When it comes to land transactions, it’s the broker’s job to sell the "vision." How well that vision is sold makes the difference in getting to the highest land value for the seller. To Moran & Company, it's not just a piece of dirt, our team ensures that prospective buyers see today's development sites as tomorrow's landmark residential communities.
South Vermont was a 4.7 acre development site in Torrance, California, entitled for a 246-unit wrap project. Shea Properties owned the site and engaged Moran & Company in 2013 to market the site for sale.
At a time when the broader economy was still in recovery, recognizing the opportunity for rent growth in Torrance, and the South Bay submarket more broadly, was challenging to say the least. The South Bay was a submarket that had not seen new apartment delivery in 40 to 50 years and at first glance, it would be easy to conclude that the lack of new development was a function of the lack of demand and demographics to support new product. The marketing window for the site was less than ideal. Just getting to the site, investors had to drive through older, low-rise industrial parks and past 40-year-old ranch style homes that make up the vast majority of the South Bay landscape.
The opportunity for investors was in looking past the older neighborhood and seeing (1) the enormous job story (the South Bay is home to more 450,000 jobs and the site was within two miles of white collar jobs at Harbor-UCLA Medical Center, Kaiser Permanente Harbor City Hospital and at the time, the American headquarters of Honda and Toyota), and (2) the high home prices (the 40-year-old ranch homes surrounding the property boasted an average home price in the $400,000's). Moreover, rather than look at the older neighborhood as indicative of a lack of demand, investors had to recognize that the lack of new product was really function of high barriers to entry - an infill market with a deeply vocal anti-development sentiment.
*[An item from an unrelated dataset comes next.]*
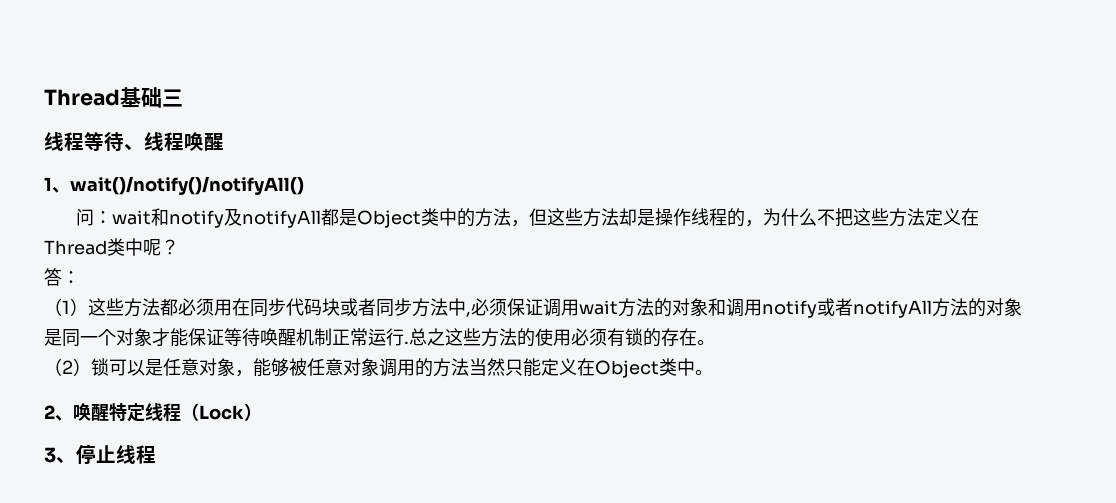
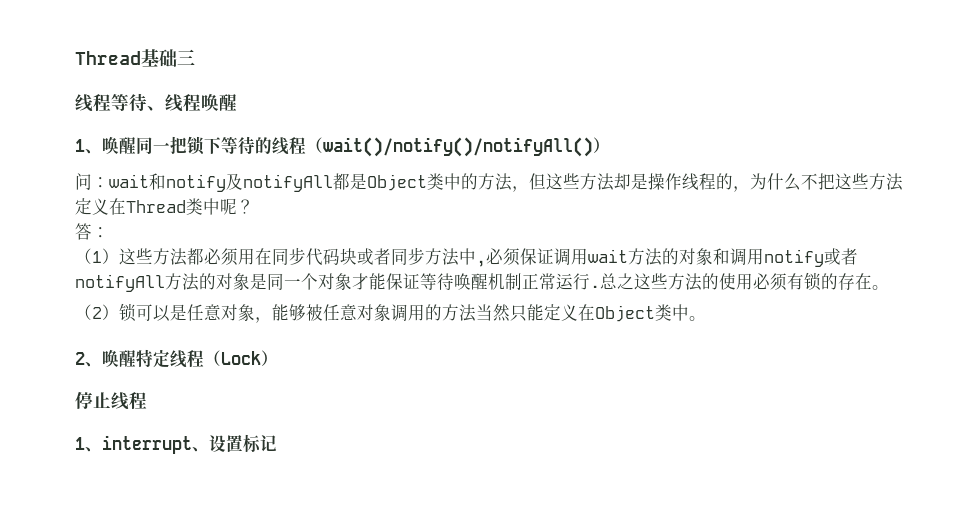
(70, 190) none -> [102,136,323,155] 唤醒同一把锁下等待的线程（
(304, 185) none -> [593,137,610,153] ）
[44,447,76,464] 3、 -> (278, 358) none
(156, 454) none -> [75,434,277,454] // 1、interrupt、设置标记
The key to getting investors past their South Bay bias was in reframing the context of South Vermont. Rather than a stagnant submarket, the Moran Team showed why the South Bay was a market totally overlooked by the investment community and massively underserved by new product. For example, the South Bay is home to a resident base of 800,000 people with, at the time, only 200-units in the pipeline or to coin a new metric, 4,000 residents per new class A unit (or 4,000:1 RPU). In comparison, submarkets like Marina del Rey or Downtown LA were home to a fraction of the residents but a multiple of new product, 11:1 and 7:1 RPU respectively. This same analysis was applicable to the jobs context as well. With 450,000 jobs in the South Bay, the jobs per unit metric or (JPU) was 2,250:1, compared to several orders of magnitude lower in Downtown LA and Marina del Rey. In this context, we were able to quantify for investors the deeply underserved nature of the South Bay.
We closed South Vermont in 2013 and in 2015 Wood Partners and AIG delivered Alta South Bay with resounding success. Alta South Bay leased up in less than one year, with an average lease-up velocity of 30 units/month. Moreover, as further indication of the deeply unmet demand, lease-up rents for the property were over 10% higher than pro forma rents with stabilized rents demonstrating even stronger demand.